[Web page revision data]
- Opening Delimiter -
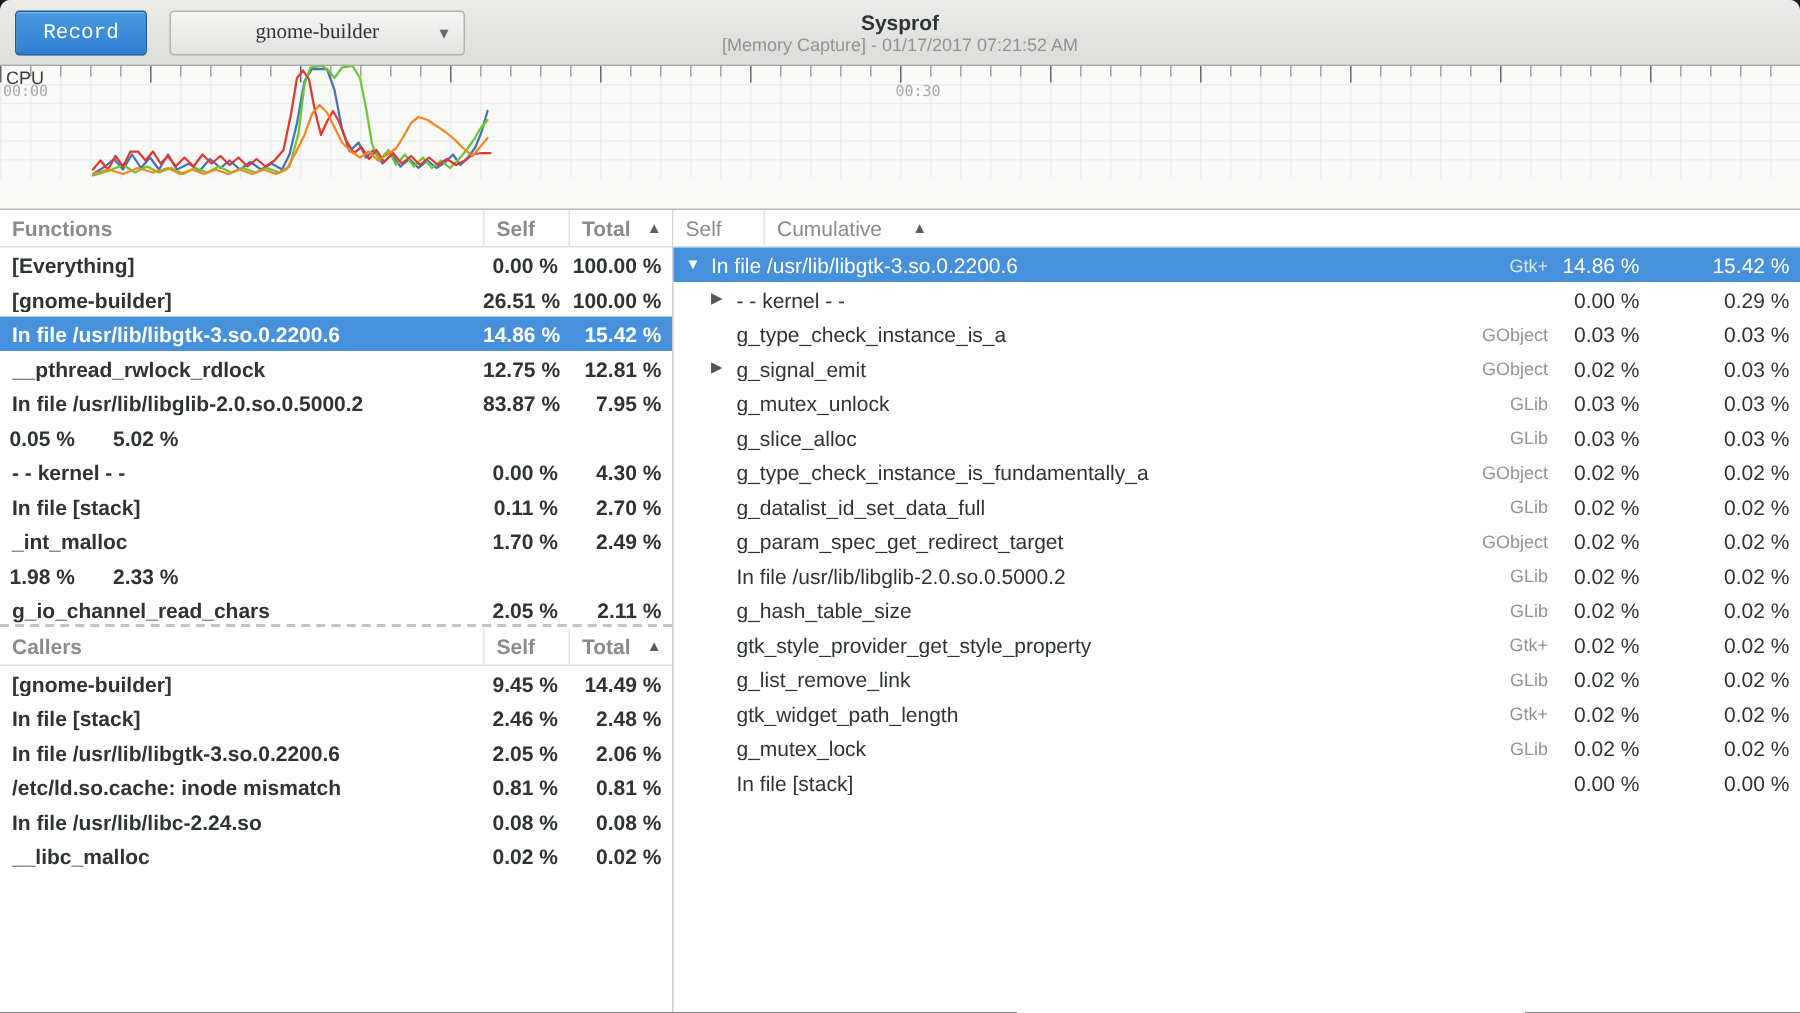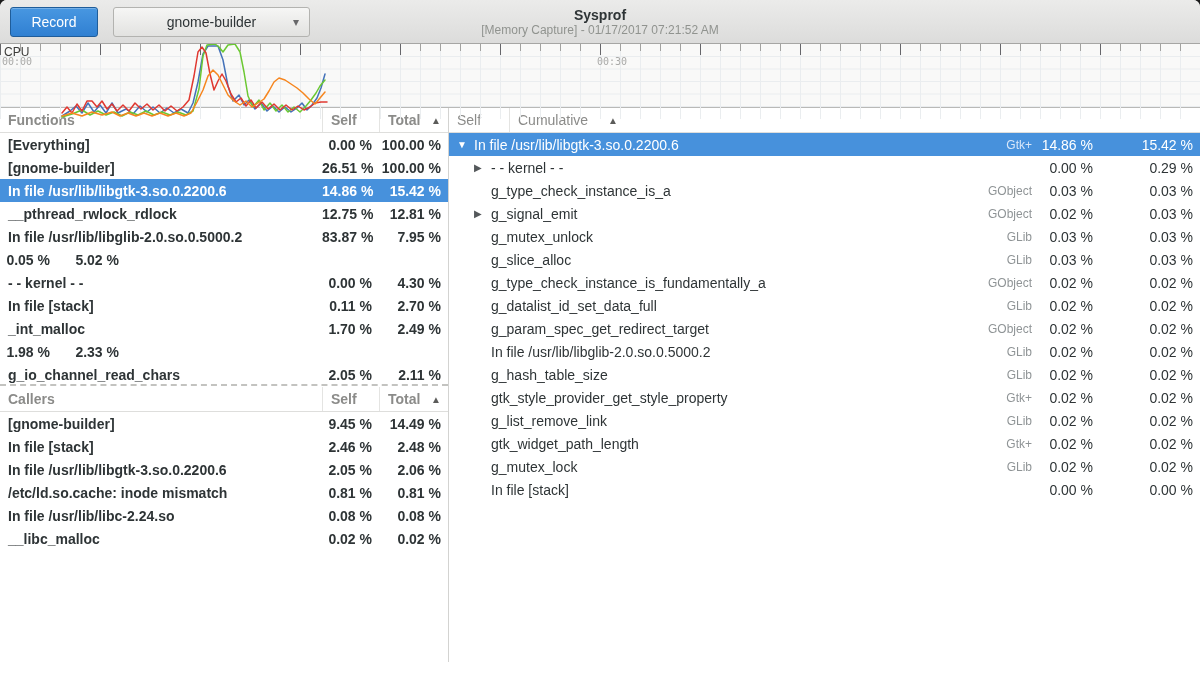--- a/index.html
+++ b/index.html
@@ -13,28 +13,28 @@
   .headerbar{
     position:relative;height:44px;display:flex;align-items:center;
     background:linear-gradient(#eaeae9,#dedeld) #e3e3e2;
     background:linear-gradient(#ebebea,#dcdcdb);
     border-bottom:1px solid #a6a6a4;padding:0 8px;
   }
   .record-btn{
     height:30px;width:88px;margin-left:2px;
     border:1px solid #1f5d9a;border-radius:3px;
     background:linear-gradient(#4897e1,#3080d2);
-    color:#fff;font-family:Liberation Sans, sans-serif;font-size:14px;
+    color:#fff;font-family:Liberation Mono, monospace;font-size:14px;
     box-shadow:inset 0 1px rgba(255,255,255,.25);
   }
   .combo{
     height:30px;width:197px;margin-left:15px;position:relative;
     border:1px solid #b3b3b0;border-radius:3px;
     background:linear-gradient(#f6f6f5,#e2e2e0);
-    color:#2e3436;font-family:Liberation Sans, sans-serif;font-size:14px;
+    color:#2e3436;font-family:Liberation Serif, serif;font-size:14px;
     display:flex;align-items:center;justify-content:center;
   }
   .combo-arrow{position:absolute;right:10px;top:7px;font-size:12px;color:#68686a;}
   .hb-center{
     position:absolute;left:0;right:0;top:0;height:44px;
     display:flex;flex-direction:column;align-items:center;justify-content:center;
     pointer-events:none;
   }
   .hb-title{font-size:14px;font-weight:bold;color:#2e3436;line-height:16px;}
   .hb-subtitle{font-size:12px;color:#90938f;line-height:14px;}
@@ -45,21 +45,21 @@
     background:linear-gradient(#f6f6f5,#e2e2e0);
     font-size:15px;color:#454545;line-height:1;
   }
   .hb-sep{width:1px;height:26px;background:#c6c6c4;margin:0 11px;}
   .win-btn{
     width:30px;height:30px;border:none;background:transparent;
     color:#333;font-size:15px;position:relative;
   }
   .min-glyph{position:absolute;left:9px;bottom:9px;width:12px;height:2px;background:#333;}
   
-  .graph{position:relative;height:64px;background:#f9f9f8;border-bottom:1px solid #b9b9b7;text-align:right;}
+  .graph{position:relative;height:96px;background:#f9f9f8;border-bottom:1px solid #b9b9b7;text-align:right;}
   .graph svg{position:absolute;left:0;top:0;}
   .cpu-label{position:absolute;left:4px;top:1px;font-size:12px;color:#3c3c3a;}
   .time-label{position:absolute;top:12px;font-family:"DejaVu Sans Mono",monospace;font-size:10px;color:#aaaaa8;letter-spacing:0;}
   .t-start{left:2px;}
   .t-mid{left:597px;}
   
   .content{display:flex;height:554px;}
   .left-pane{width:448px;display:flex;flex-direction:column;font-weight:bold;}
   .vsep{width:1px;background:#d3d3d1;}
   .right-pane{flex:1;display:flex;flex-direction:column;}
- Closing Delimiter -
■ **Work order**:
No images belong in the copy. Transcribe every record exactly.

■ **Expected answer**:
--- a/index.html
+++ b/index.html
@@ -13,28 +13,28 @@
   .headerbar{
     position:relative;height:44px;display:flex;align-items:center;
     background:linear-gradient(#eaeae9,#dedeld) #e3e3e2;
     background:linear-gradient(#ebebea,#dcdcdb);
     border-bottom:1px solid #a6a6a4;padding:0 8px;
   }
   .record-btn{
     height:30px;width:88px;margin-left:2px;
     border:1px solid #1f5d9a;border-radius:3px;
     background:linear-gradient(#4897e1,#3080d2);
-    color:#fff;font-family:Liberation Sans, sans-serif;font-size:14px;
+    color:#fff;font-family:Liberation Mono, monospace;font-size:14px;
     box-shadow:inset 0 1px rgba(255,255,255,.25);
   }
   .combo{
     height:30px;width:197px;margin-left:15px;position:relative;
     border:1px solid #b3b3b0;border-radius:3px;
     background:linear-gradient(#f6f6f5,#e2e2e0);
-    color:#2e3436;font-family:Liberation Sans, sans-serif;font-size:14px;
+    color:#2e3436;font-family:Liberation Serif, serif;font-size:14px;
     display:flex;align-items:center;justify-content:center;
   }
   .combo-arrow{position:absolute;right:10px;top:7px;font-size:12px;color:#68686a;}
   .hb-center{
     position:absolute;left:0;right:0;top:0;height:44px;
     display:flex;flex-direction:column;align-items:center;justify-content:center;
     pointer-events:none;
   }
   .hb-title{font-size:14px;font-weight:bold;color:#2e3436;line-height:16px;}
   .hb-subtitle{font-size:12px;color:#90938f;line-height:14px;}
@@ -45,21 +45,21 @@
     background:linear-gradient(#f6f6f5,#e2e2e0);
     font-size:15px;color:#454545;line-height:1;
   }
   .hb-sep{width:1px;height:26px;background:#c6c6c4;margin:0 11px;}
   .win-btn{
     width:30px;height:30px;border:none;background:transparent;
     color:#333;font-size:15px;position:relative;
   }
   .min-glyph{position:absolute;left:9px;bottom:9px;width:12px;height:2px;background:#333;}
   
-  .graph{position:relative;height:64px;background:#f9f9f8;border-bottom:1px solid #b9b9b7;text-align:right;}
+  .graph{position:relative;height:96px;background:#f9f9f8;border-bottom:1px solid #b9b9b7;text-align:right;}
   .graph svg{position:absolute;left:0;top:0;}
   .cpu-label{position:absolute;left:4px;top:1px;font-size:12px;color:#3c3c3a;}
   .time-label{position:absolute;top:12px;font-family:"DejaVu Sans Mono",monospace;font-size:10px;color:#aaaaa8;letter-spacing:0;}
   .t-start{left:2px;}
   .t-mid{left:597px;}
   
   .content{display:flex;height:554px;}
   .left-pane{width:448px;display:flex;flex-direction:column;font-weight:bold;}
   .vsep{width:1px;background:#d3d3d1;}
   .right-pane{flex:1;display:flex;flex-direction:column;}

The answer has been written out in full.